AIM OF THE EXERCISE
Nothing but the lines below between the line holding "- The CLI-GUI" and the line holding "5. LisGenie App", inclusive, should appear in the answer, each set down exactly.

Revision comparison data
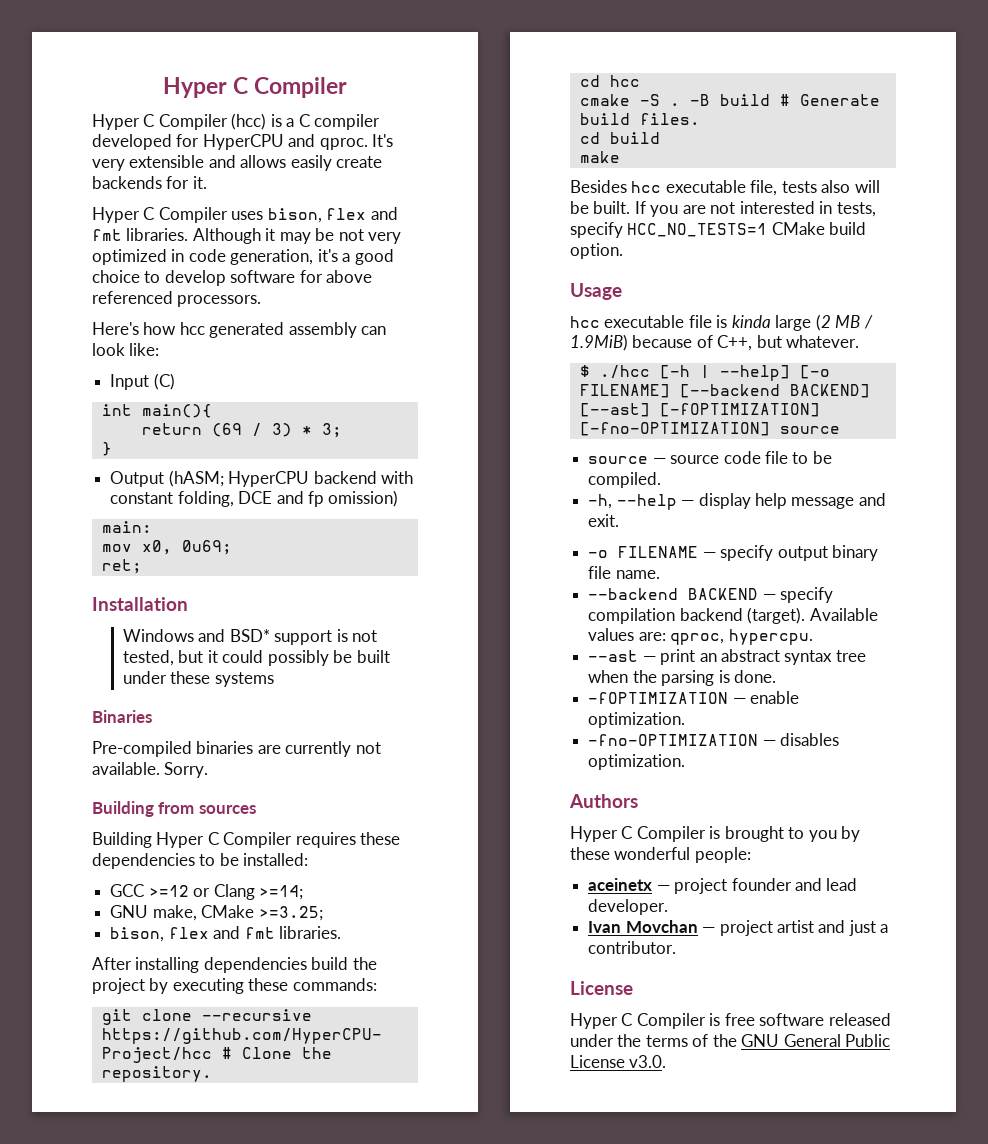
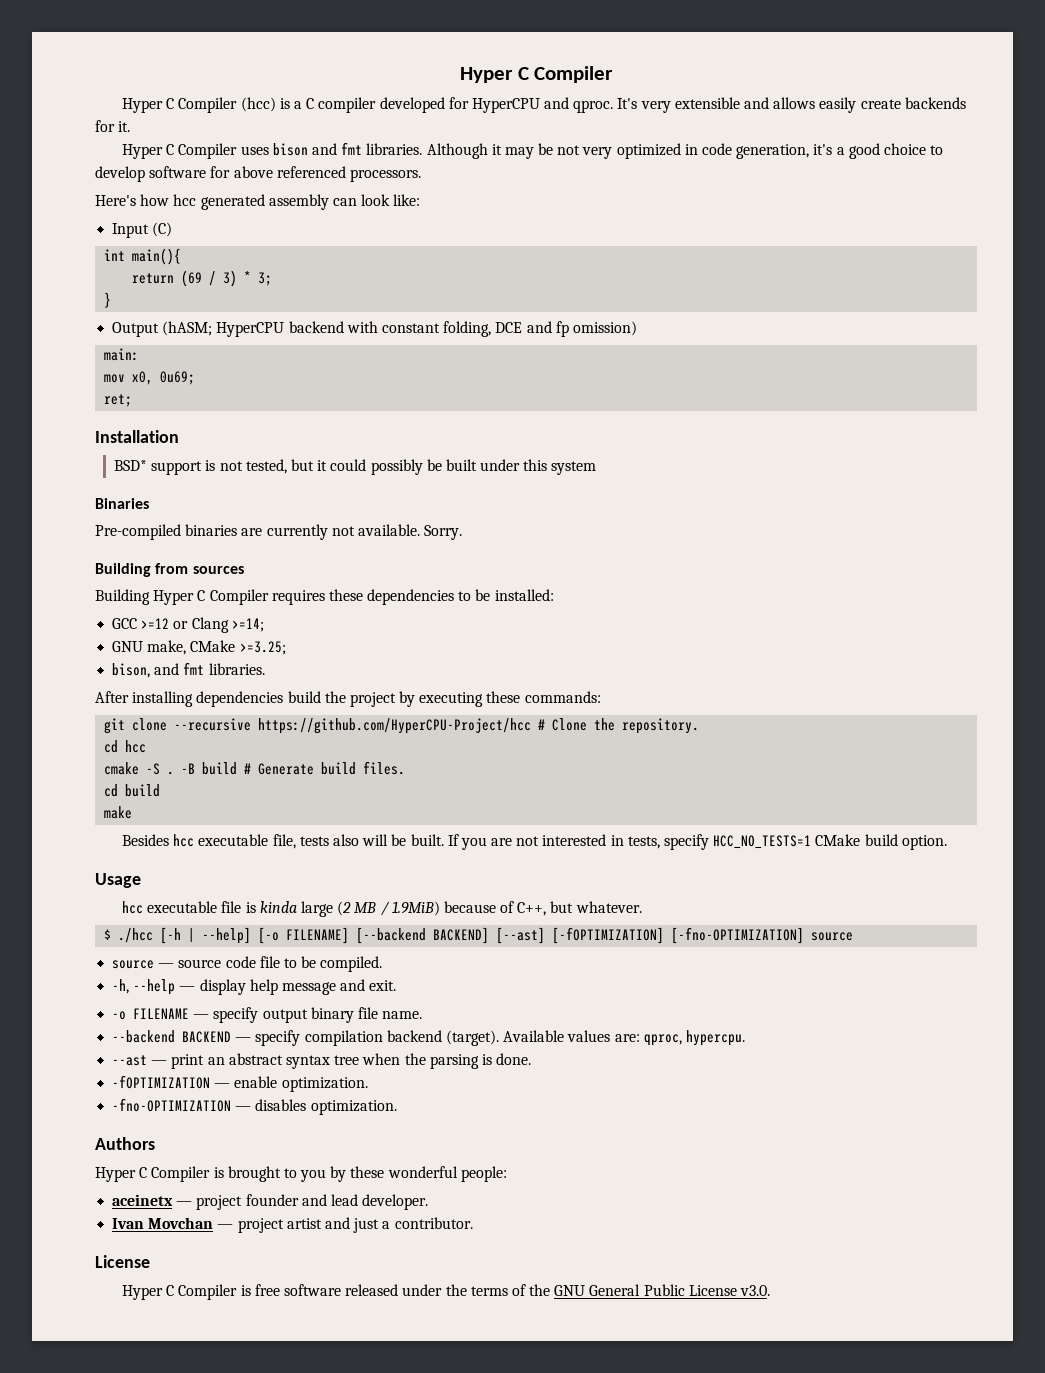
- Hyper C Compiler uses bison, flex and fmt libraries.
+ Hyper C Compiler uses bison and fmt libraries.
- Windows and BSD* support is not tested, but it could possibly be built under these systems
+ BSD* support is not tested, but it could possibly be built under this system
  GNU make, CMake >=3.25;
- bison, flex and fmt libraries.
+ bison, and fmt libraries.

==

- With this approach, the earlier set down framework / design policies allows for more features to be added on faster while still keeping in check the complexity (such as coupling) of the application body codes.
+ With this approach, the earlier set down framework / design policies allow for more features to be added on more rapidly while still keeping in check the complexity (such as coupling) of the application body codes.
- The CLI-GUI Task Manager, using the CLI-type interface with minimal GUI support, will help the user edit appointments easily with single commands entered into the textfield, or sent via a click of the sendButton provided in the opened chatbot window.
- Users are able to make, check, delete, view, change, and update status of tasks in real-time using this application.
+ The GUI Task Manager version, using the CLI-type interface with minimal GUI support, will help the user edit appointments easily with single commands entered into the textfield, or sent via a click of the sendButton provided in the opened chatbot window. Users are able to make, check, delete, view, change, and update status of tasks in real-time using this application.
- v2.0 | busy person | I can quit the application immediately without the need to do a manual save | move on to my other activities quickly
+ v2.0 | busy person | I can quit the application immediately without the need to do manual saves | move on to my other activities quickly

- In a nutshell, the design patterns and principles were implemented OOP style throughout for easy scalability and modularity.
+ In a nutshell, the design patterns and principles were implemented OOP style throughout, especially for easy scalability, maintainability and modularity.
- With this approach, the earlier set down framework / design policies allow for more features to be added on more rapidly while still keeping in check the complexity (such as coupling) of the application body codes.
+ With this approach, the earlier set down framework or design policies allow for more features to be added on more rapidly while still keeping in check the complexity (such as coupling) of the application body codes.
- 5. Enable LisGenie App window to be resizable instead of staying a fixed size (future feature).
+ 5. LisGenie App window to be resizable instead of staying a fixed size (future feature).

REPLY TO THE TASK
- The CLI-GUI Task Manager, using the CLI-type interface with minimal GUI support, will help the user edit appointments easily with single commands entered into the textfield, or sent via a click of the sendButton provided in the opened chatbot window.
- Users are able to make, check, delete, view, change, and update status of tasks in real-time using this application.
+ The GUI Task Manager version, using the CLI-type interface with minimal GUI support, will help the user edit appointments easily with single commands entered into the textfield, or sent via a click of the sendButton provided in the opened chatbot window. Users are able to make, check, delete, view, change, and update status of tasks in real-time using this application.
- v2.0 | busy person | I can quit the application immediately without the need to do a manual save | move on to my other activities quickly
+ v2.0 | busy person | I can quit the application immediately without the need to do manual saves | move on to my other activities quickly

- In a nutshell, the design patterns and principles were implemented OOP style throughout for easy scalability and modularity.
+ In a nutshell, the design patterns and principles were implemented OOP style throughout, especially for easy scalability, maintainability and modularity.
- With this approach, the earlier set down framework / design policies allow for more features to be added on more rapidly while still keeping in check the complexity (such as coupling) of the application body codes.
+ With this approach, the earlier set down framework or design policies allow for more features to be added on more rapidly while still keeping in check the complexity (such as coupling) of the application body codes.
- 5. Enable LisGenie App window to be resizable instead of staying a fixed size (future feature).
+ 5. LisGenie App window to be resizable instead of staying a fixed size (future feature).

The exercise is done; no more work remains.